Records drawn from a dataset
* * *
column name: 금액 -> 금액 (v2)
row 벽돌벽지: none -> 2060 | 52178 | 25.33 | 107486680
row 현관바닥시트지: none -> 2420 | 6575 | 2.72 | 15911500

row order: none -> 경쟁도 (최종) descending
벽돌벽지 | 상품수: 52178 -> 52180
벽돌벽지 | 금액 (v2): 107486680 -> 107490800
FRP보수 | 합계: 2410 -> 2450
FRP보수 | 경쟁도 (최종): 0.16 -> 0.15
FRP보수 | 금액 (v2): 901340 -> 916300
* * *
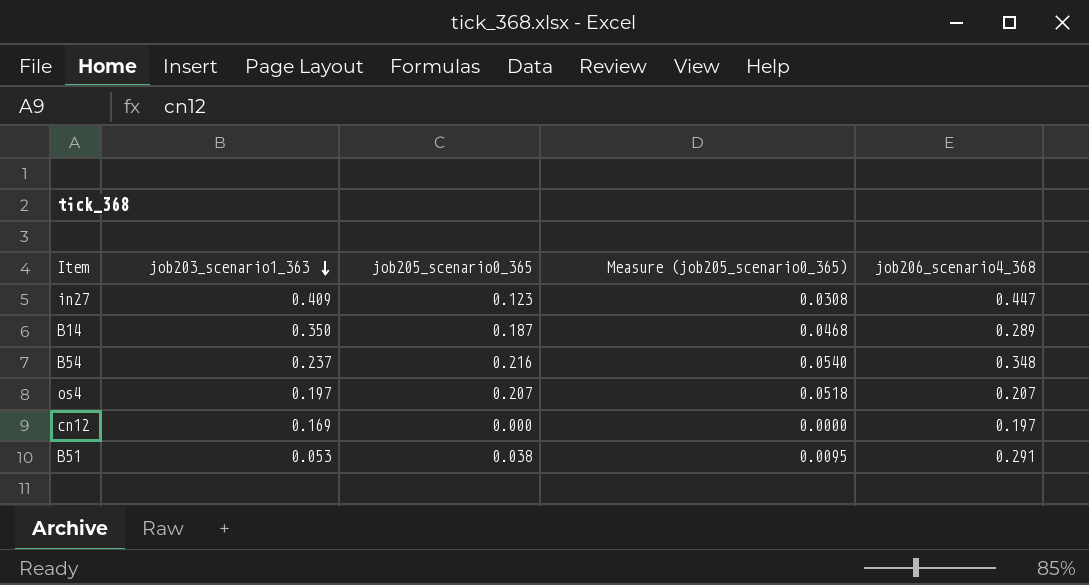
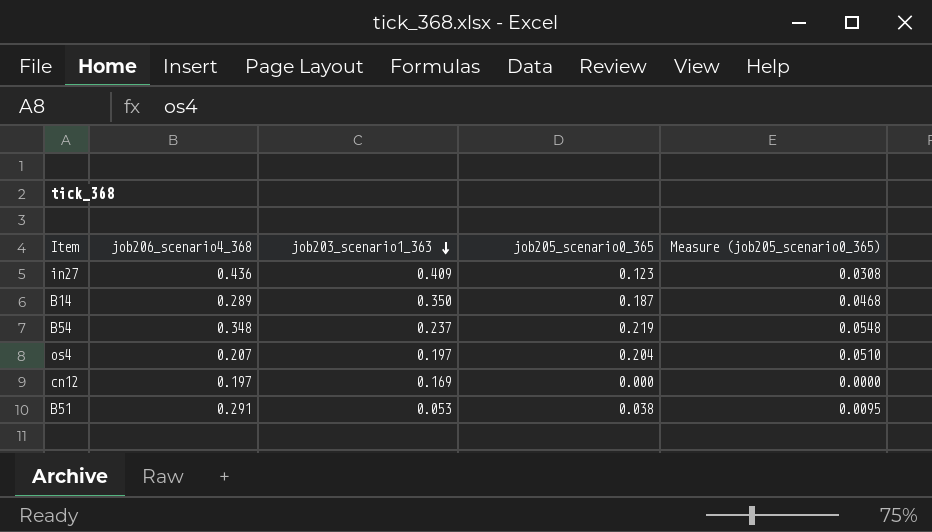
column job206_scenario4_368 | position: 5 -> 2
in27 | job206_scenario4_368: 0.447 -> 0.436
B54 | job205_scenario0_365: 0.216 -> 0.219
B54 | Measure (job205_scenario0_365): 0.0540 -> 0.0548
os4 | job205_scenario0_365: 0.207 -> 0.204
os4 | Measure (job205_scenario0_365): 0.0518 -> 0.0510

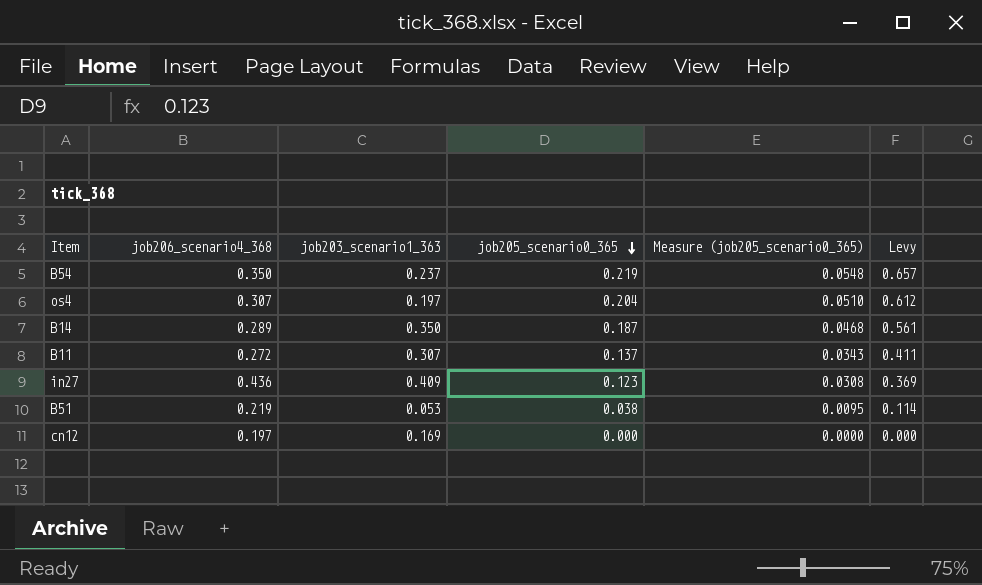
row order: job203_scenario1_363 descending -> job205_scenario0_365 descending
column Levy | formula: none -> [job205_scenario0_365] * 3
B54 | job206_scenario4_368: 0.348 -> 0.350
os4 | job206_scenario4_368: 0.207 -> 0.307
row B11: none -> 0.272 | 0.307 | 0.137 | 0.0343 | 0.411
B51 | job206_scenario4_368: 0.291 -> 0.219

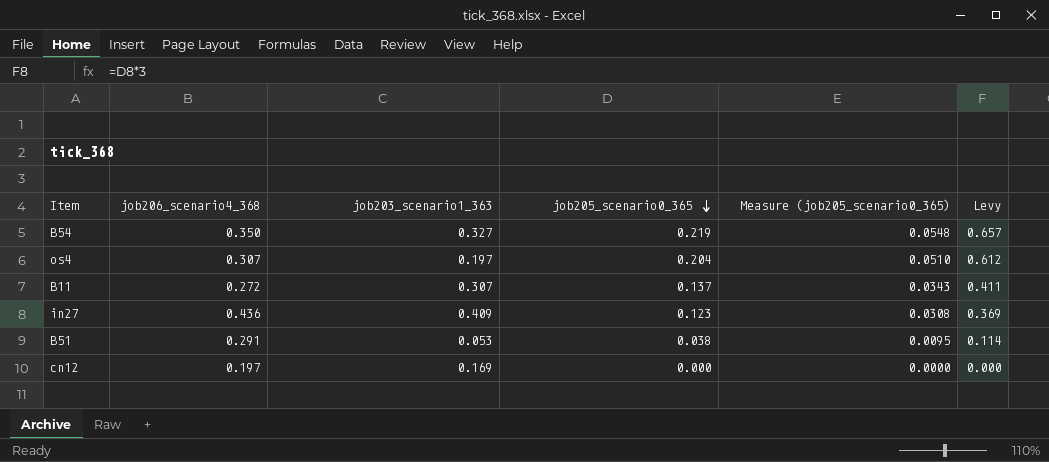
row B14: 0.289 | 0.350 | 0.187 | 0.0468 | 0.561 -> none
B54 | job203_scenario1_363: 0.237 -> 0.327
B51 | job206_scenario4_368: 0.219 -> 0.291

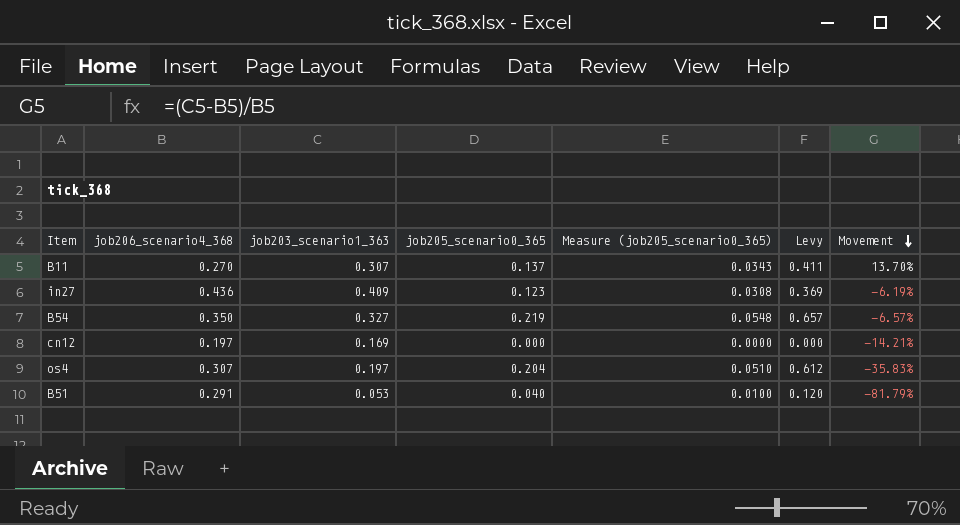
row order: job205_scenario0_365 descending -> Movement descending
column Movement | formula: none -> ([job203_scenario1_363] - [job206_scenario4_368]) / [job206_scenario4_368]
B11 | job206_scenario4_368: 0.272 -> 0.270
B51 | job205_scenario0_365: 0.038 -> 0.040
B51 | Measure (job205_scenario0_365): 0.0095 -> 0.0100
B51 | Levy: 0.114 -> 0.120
* * *
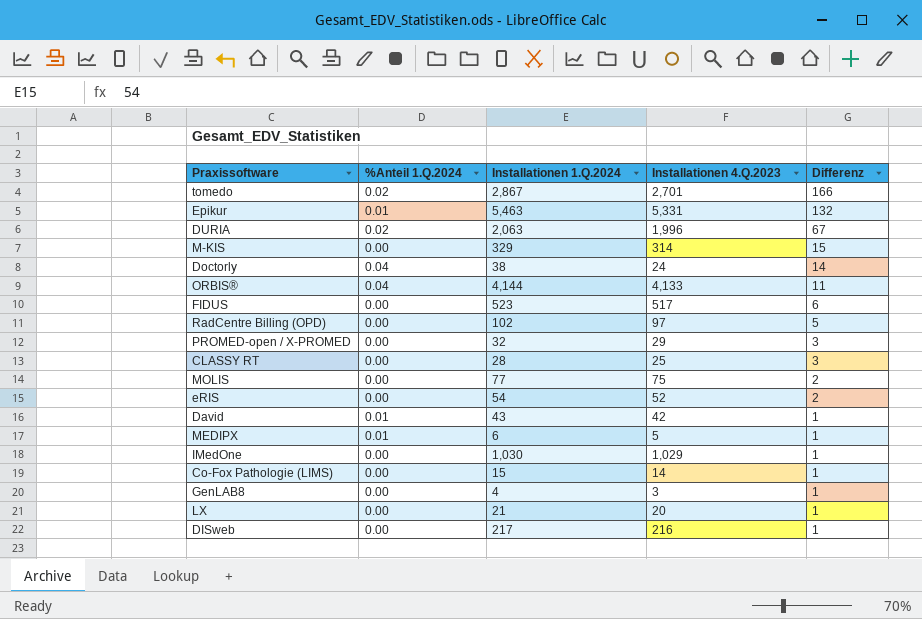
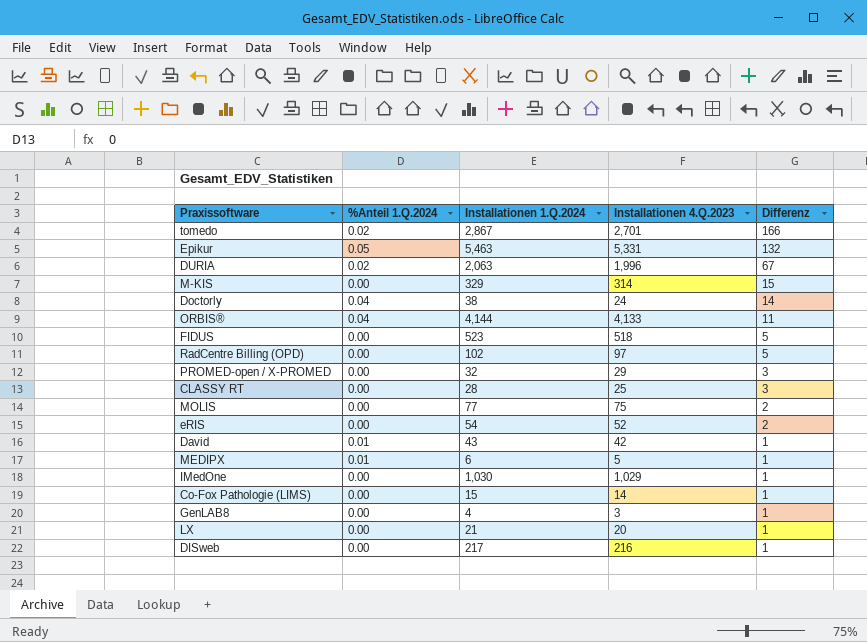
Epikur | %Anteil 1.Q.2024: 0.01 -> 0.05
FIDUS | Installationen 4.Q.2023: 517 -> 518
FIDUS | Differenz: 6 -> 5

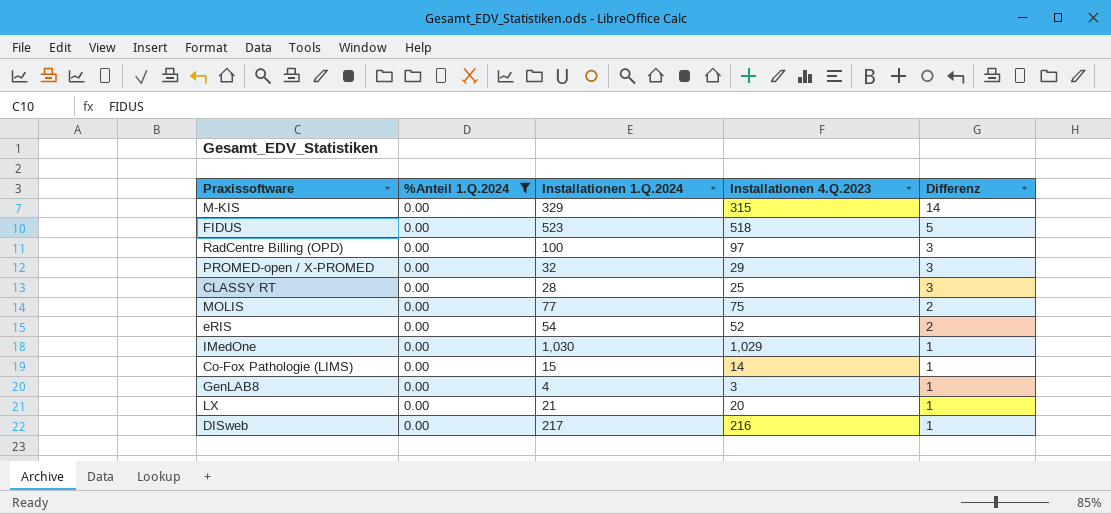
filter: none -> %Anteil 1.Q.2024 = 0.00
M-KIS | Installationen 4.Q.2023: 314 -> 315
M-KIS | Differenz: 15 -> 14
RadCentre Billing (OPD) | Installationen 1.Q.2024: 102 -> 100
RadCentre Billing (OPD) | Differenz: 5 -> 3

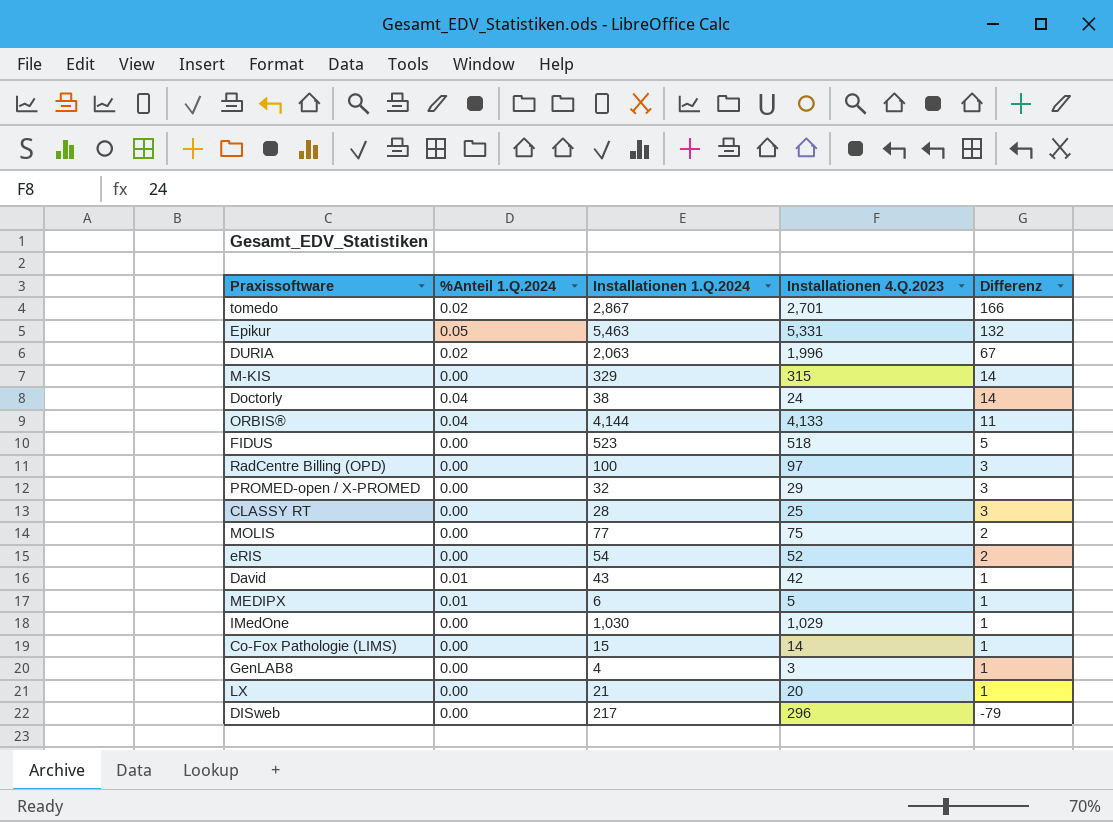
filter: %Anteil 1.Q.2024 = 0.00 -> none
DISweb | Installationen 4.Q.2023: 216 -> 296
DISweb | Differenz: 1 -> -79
* * *
* _Task_
Would you output, from the records above, exactly the run of lines that starts at the line containing "column name: 금액 -> 금액 (v2)" and ends at the line containing "FRP보수 | 금액 (v2): 901340 -> 916300", and only that run?

* _Response to the exercise_
column name: 금액 -> 금액 (v2)
row 벽돌벽지: none -> 2060 | 52178 | 25.33 | 107486680
row 현관바닥시트지: none -> 2420 | 6575 | 2.72 | 15911500

row order: none -> 경쟁도 (최종) descending
벽돌벽지 | 상품수: 52178 -> 52180
벽돌벽지 | 금액 (v2): 107486680 -> 107490800
FRP보수 | 합계: 2410 -> 2450
FRP보수 | 경쟁도 (최종): 0.16 -> 0.15
FRP보수 | 금액 (v2): 901340 -> 916300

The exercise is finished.